Ordem dos contabilistas: votos foram revistos mas resultado mantém-se

Quase duas semanas depois de realizada a segunda volta das eleições para os órgãos sociais, ainda não são conhecidos os resultados oficiais. Cerca de 2.000 votos rejeitados foram reavaliados, mas presidente da mesa da Assembleia Geral diz que resultado não se altera.
Ordem dos contabilistas: votos foram revistos mas resultado mantém-se
Bruno Simão
Filomena Lança 20 de fevereiro de 2018 às 17:27

A Ordem dos Contabilistas Certificados (OCC) continua à espera dos resultados oficiais da segunda volta das eleições para os seus órgãos sociais, que se realizaram a 8 de Fevereiro último. Manuel dos Santos, presidente da mesa da Assembleia Geral, afirmou ao Negócios que os resultados finais serão divulgados ainda esta semana e que tem estado a ser realizada uma reapreciação para ver se deverá ou não ser efectuada uma recontagem. No entanto, acrescenta, é já possível afirmar que, mesmo que haja recontagem, o resultado preliminar não sofrerá alterações.

 

Assim sendo, Paula Franco deverá ser oficialmente declarada vencedora das eleições e nova bastonária da OCC, tal como o Negócios noticiou logo no fim-de-semana a seguir ao acto eleitoral.

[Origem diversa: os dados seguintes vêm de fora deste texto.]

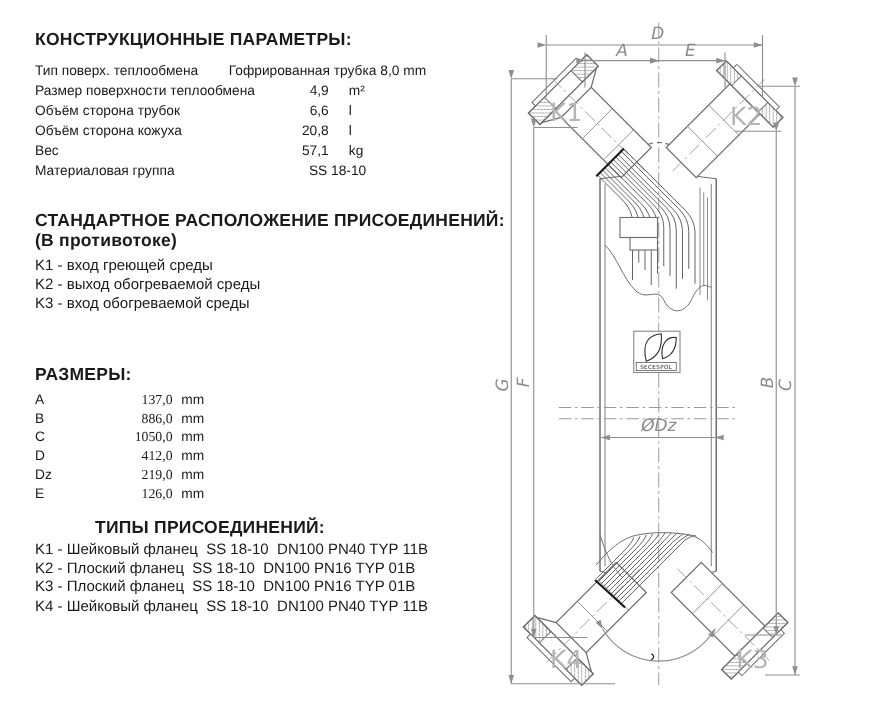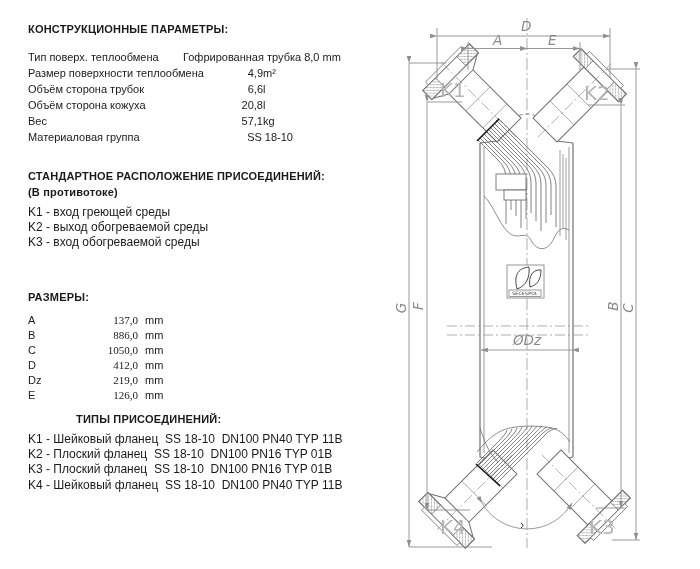"КОНСТРУКЦИОННЫЕ ПАРАМЕТРЫ:" .h1 { font-size: 11px -> 14px }
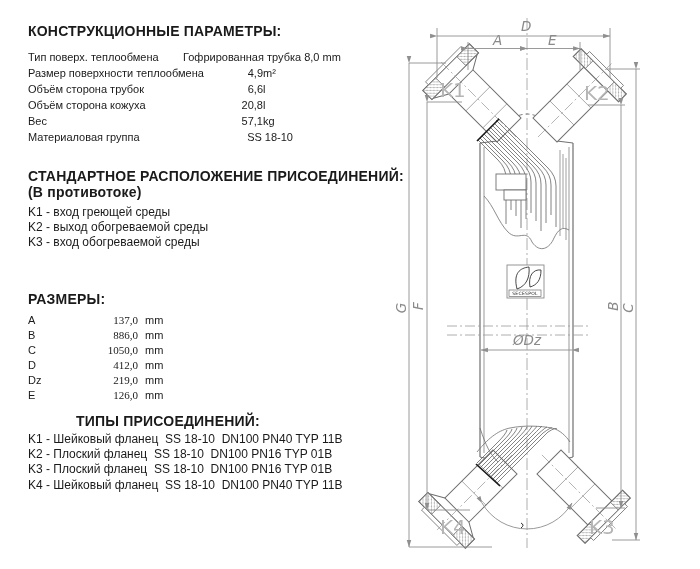"m²" .ctable .unit { padding-left: none -> 16px }
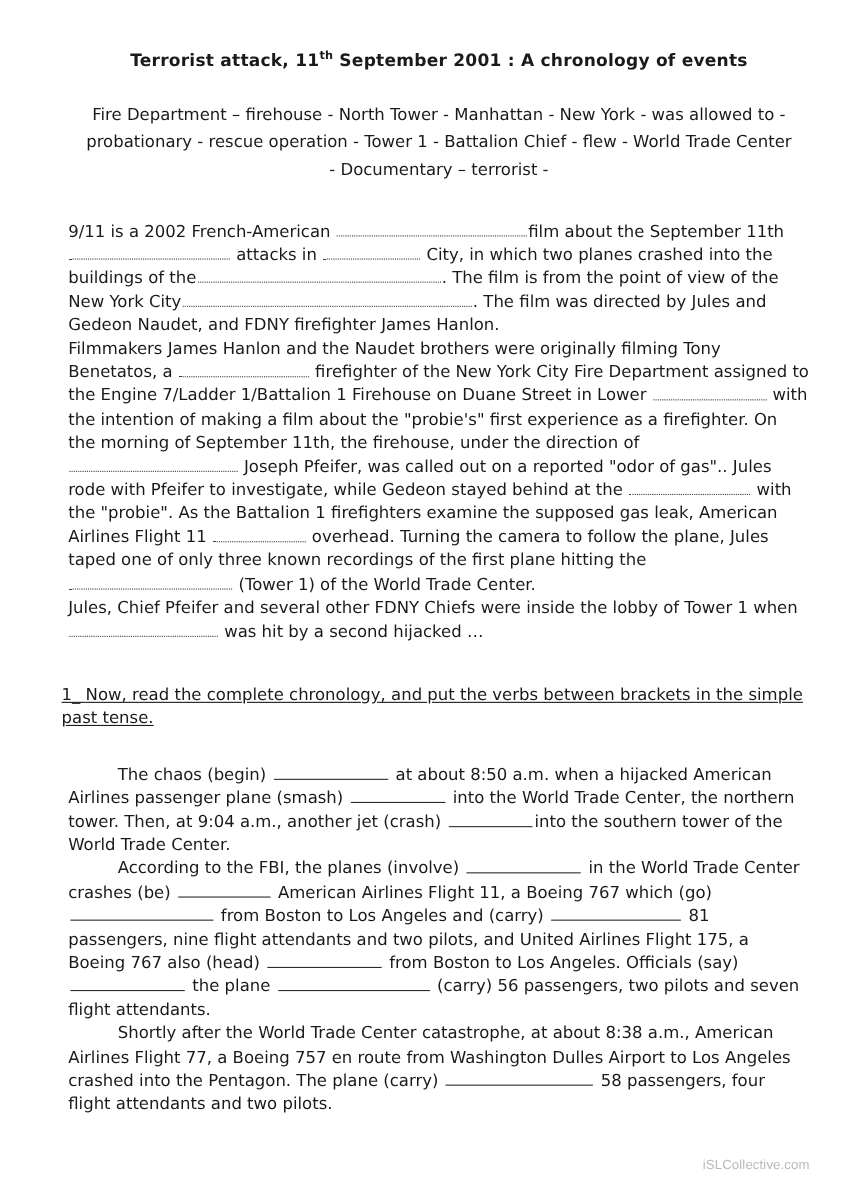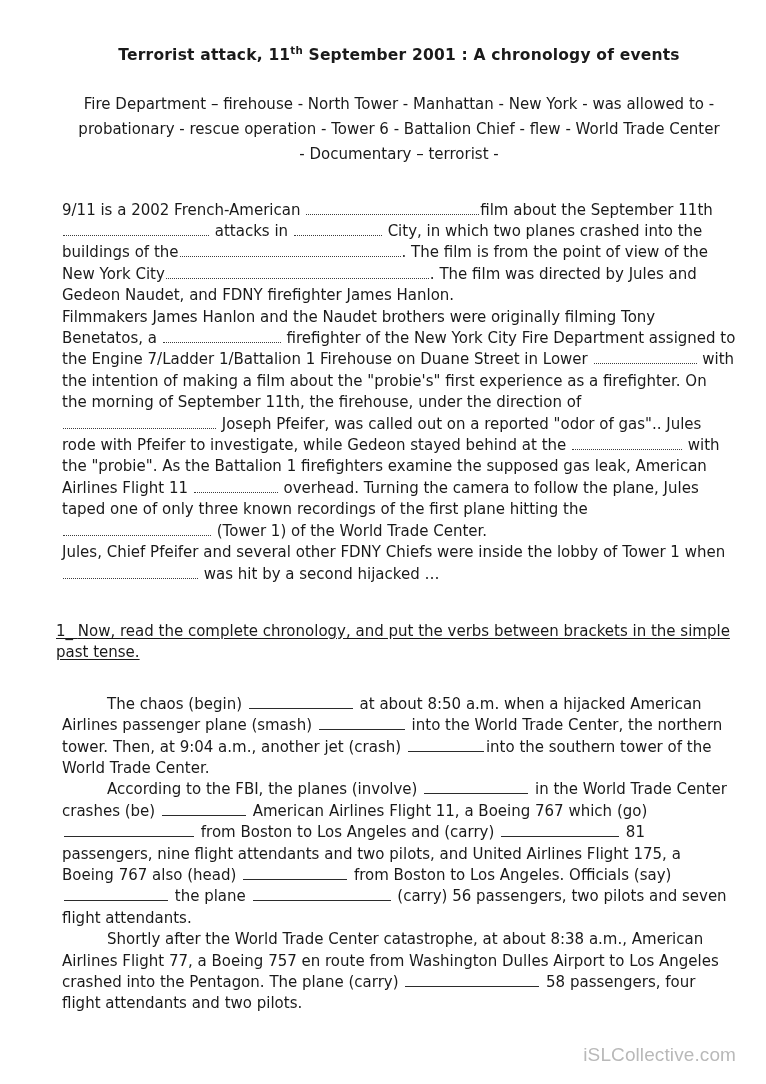"Fire Department – firehouse -" p.wordbank { text: 6 -> 1 }
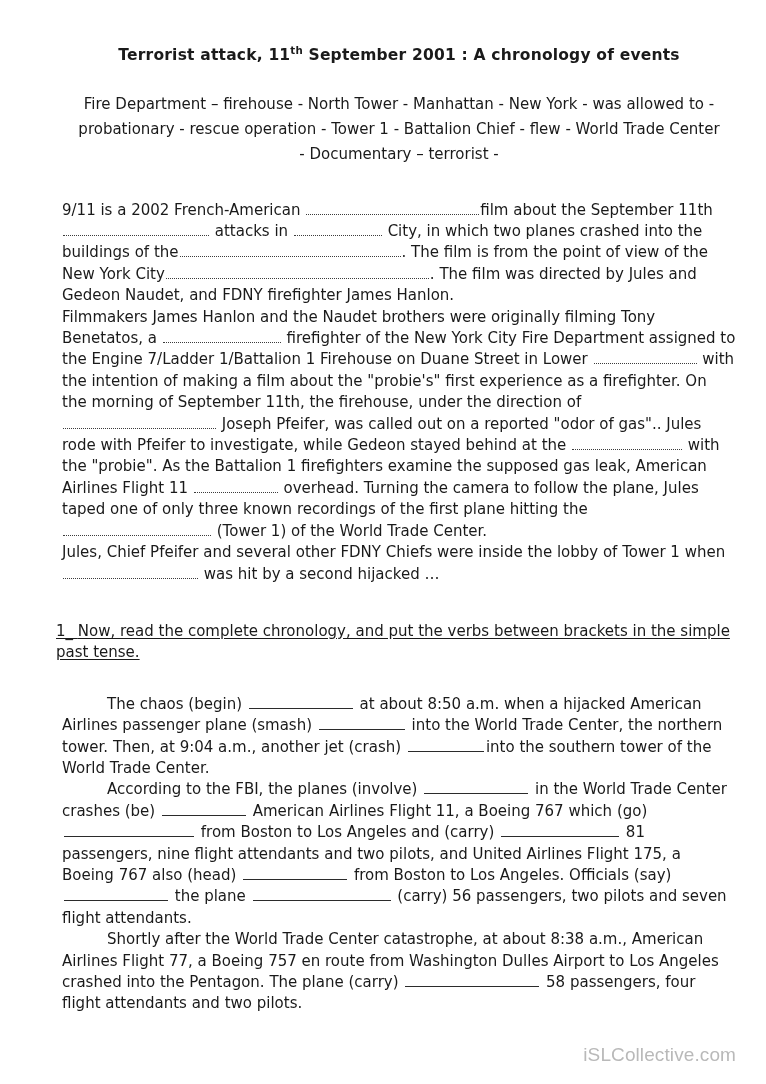"iSLCollective.com" .footer { font-size: 19px -> 12px }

Depois de uma primeira volta em que nenhum dos quatro candidatos conseguiu mais que 50% dos votos, foi realizado novo acto eleitoral em que defrontaram Paula Franco, pela lista A, e José Araújo, Lista D. Paula Franco, segundo foi então noticiado, ganhou por uma margem de 600 votos, sendo que no caso da votação para o conselho directivo, a diferença foi ainda mais pequena, de cerca de 500 votos.

 

Dos cerca de 15.000 votos – entre votação presencial e votação por correspondência –, foi rejeitada uma parcela de 2.000 de entre os que chegaram pelo correio. Segundo explicou ao Negócios José Araújo, da lista D, isso aconteceu porque se considerou que os votos não cumpriam os requisitos formais previstos no regulamento eleitoral.

 

Basicamente, o voto por correspondência obriga quem vota a juntar uma cópia do seu documento de identificação ou da cédula profissional, mas houve casos em que isso não aconteceu, ou em que a cópia não estava visível ou ainda em que a assinatura da pessoa não aparecia porque, tratando-se da cédula profissional, está no verso do documento, explica José Araújo.

 

Esses votos não foram sequer abertos, considerando-se que havia condições para serem rejeitados. Perante as reclamações da lista perdedora, o presidente da mesa decidiu reapreciar a situação, para determinar se os ditos votos deviam ou não ser abertos. No entanto, e numa altura em que já está analisada uma parcela significativa desses votos, Manuel dos Santos afirma que é já possível concluir que a reapreciação dos 2.000 votos rejeitados não irá conduzir a qualquer alteração ao resultado inicial, mantendo-se como vencedora a lista a, liderada por Paula Franco.